Traditional STA deals with the variability of process parameters deterministically by using the worst- and best-case corner strategy, in which edge delays are set to their maximum or minimum timing values that are possible as a result of process variation. This strategy fails for several reasons. First, corner-based deterministic STA produces increasingly conservative timing estimates, since it assumes that all edges behave in a correlated manner. This is reasonable only in the absence of intra-chip variability, which actually increases with scaling.13 Furthermore, the probability of simultaneously having the process values corresponding to the corners shrinks with the growing dimensionality of the process space. Second, the computational cost of running a corner-based deterministic analysis becomes prohibitive since the number of corner cases to be checked grows exponentially with the number of varying process parameters. Third, because it is difficult to properly identify the corner conditions in the presence of intra-chip variation, deterministic timing analysis cannot always guarantee conservative results.

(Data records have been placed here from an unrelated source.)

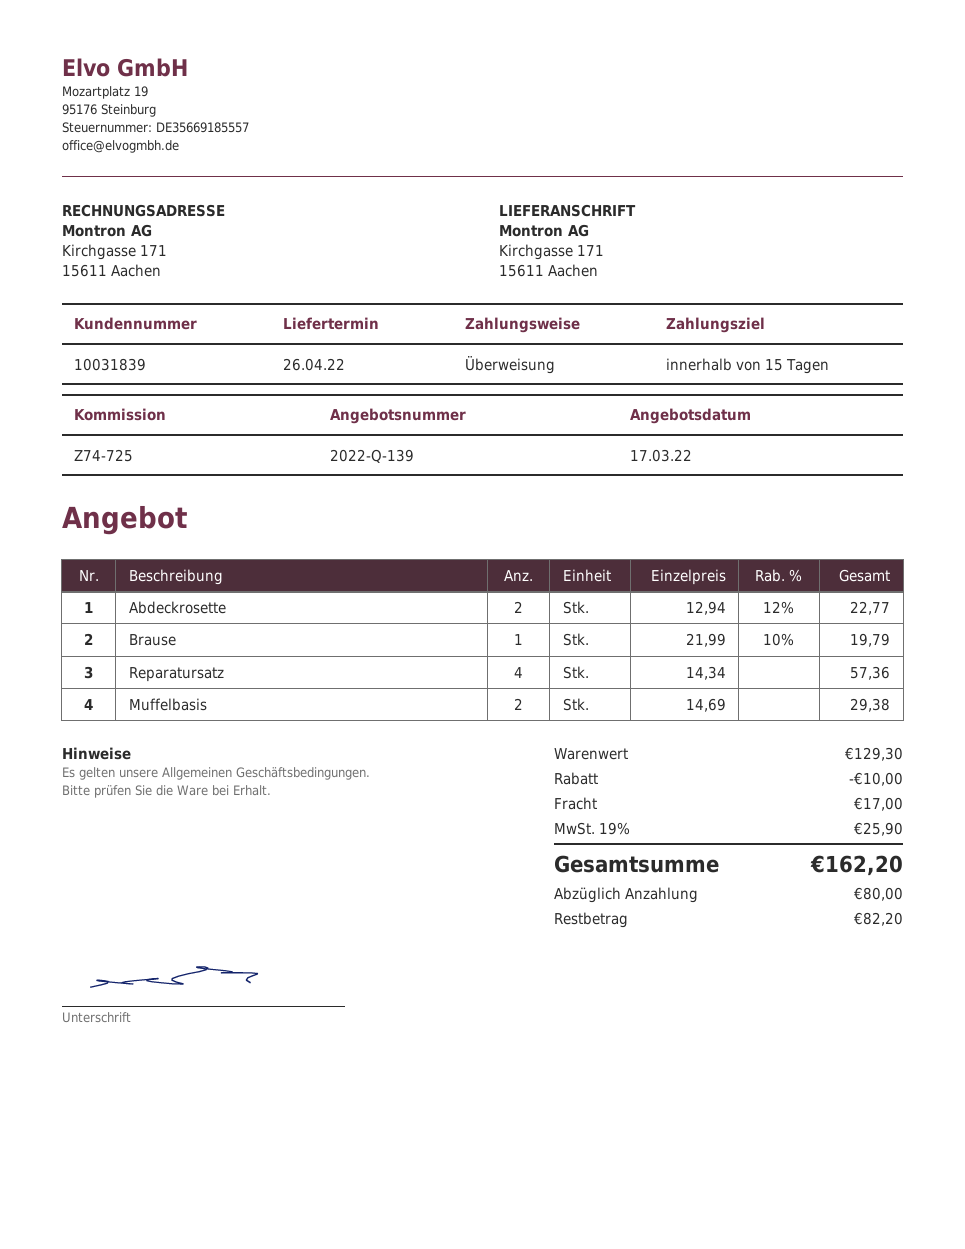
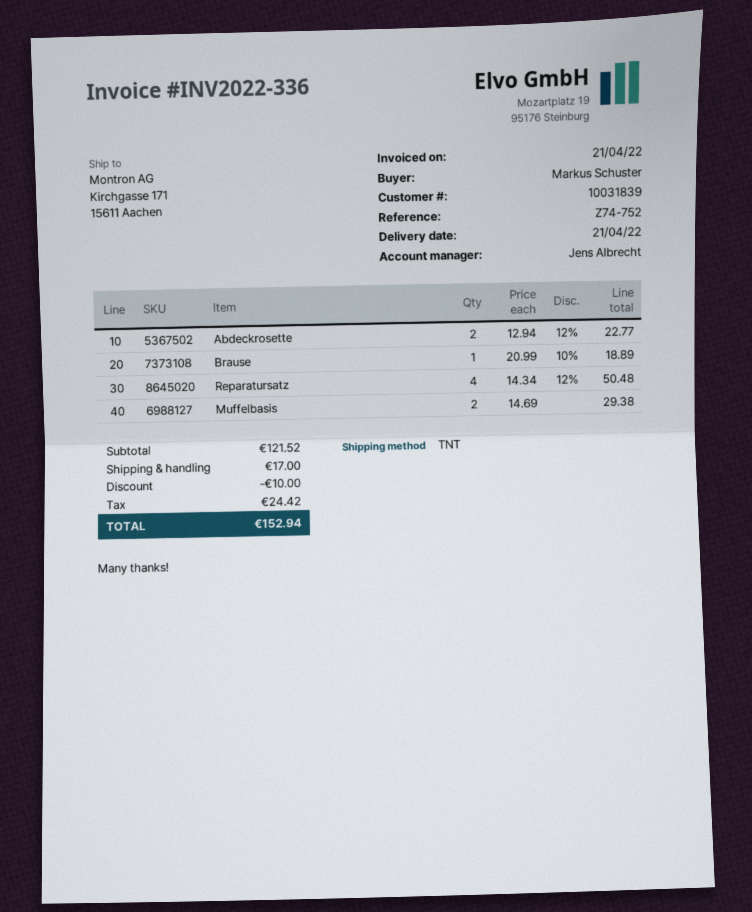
delivery date: 2022-04-26 -> 2022-04-21
reference: Z74-725 -> Z74-752
Brause: 1 x 21.99 - 10% = 19.79 -> 1 x 20.99 - 10% = 18.89
Reparatursatz: 4 x 14.34 = 57.36 -> 4 x 14.34 - 12% = 50.48
subtotal: 129.30 -> 121.52
tax: 25.90 -> 24.42
total: 162.20 -> 152.94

To overcome the limitations of deterministic timing, statistical static timing analysis (SSTA) has been proposed as an alternate way to accurately estimate circuit delay. SSTA models gate and interconnect delays as random rather than deterministic values and relies on fully probabilistic approaches to handle timing variability.
Definition: A timing graph G in which the ith edge weight di is random is called a probabilistic timing graph. A path pi is a set of edges from the source node to the sink node in G. The delay of the path Di is the sum of the weights d for all edges on the path. The goal of SSTA is to find the distribution of maximum (D1, ..., DN) among all N paths in G.
Using a statistical treatment for STA requires an efficient method for processing probabilistic timing graphs with an arbitrary correlation of edge delays to find the distribution of maximum propagation time through the graph. This challenge has received significant attention by the electronic design automation (EDA) community.1, 3, 8, 9, 17, 18
Edge delay distribution depends on the distribution of the underlying semiconductor process parameters, which is typically assumed to be Gaussian. A linear dependence of edge delays on process parameters is also commonly accepted. Under this model, edge delays also have a Gaussian distribution. They are correlated because of the simultaneous effect of intra-chip and inter-chip variability patterns. While intra-chip variability impacts individual transistors and wires in an uncorrelated manner, inter-chip variability causes all edges of the timing graph to vary in a statistically correlated manner. Probabilistic timing graphs have been studied by the operations research community in the context of PERT (program evaluation and review technique) networks.15 Earlier work, however, was largely concerned with the analysis of graphs with independent edge delay distributions. Even in this case, the exact distribution of graph propagation times cannot be generally obtained because arrival times become correlated due to shared propagation history.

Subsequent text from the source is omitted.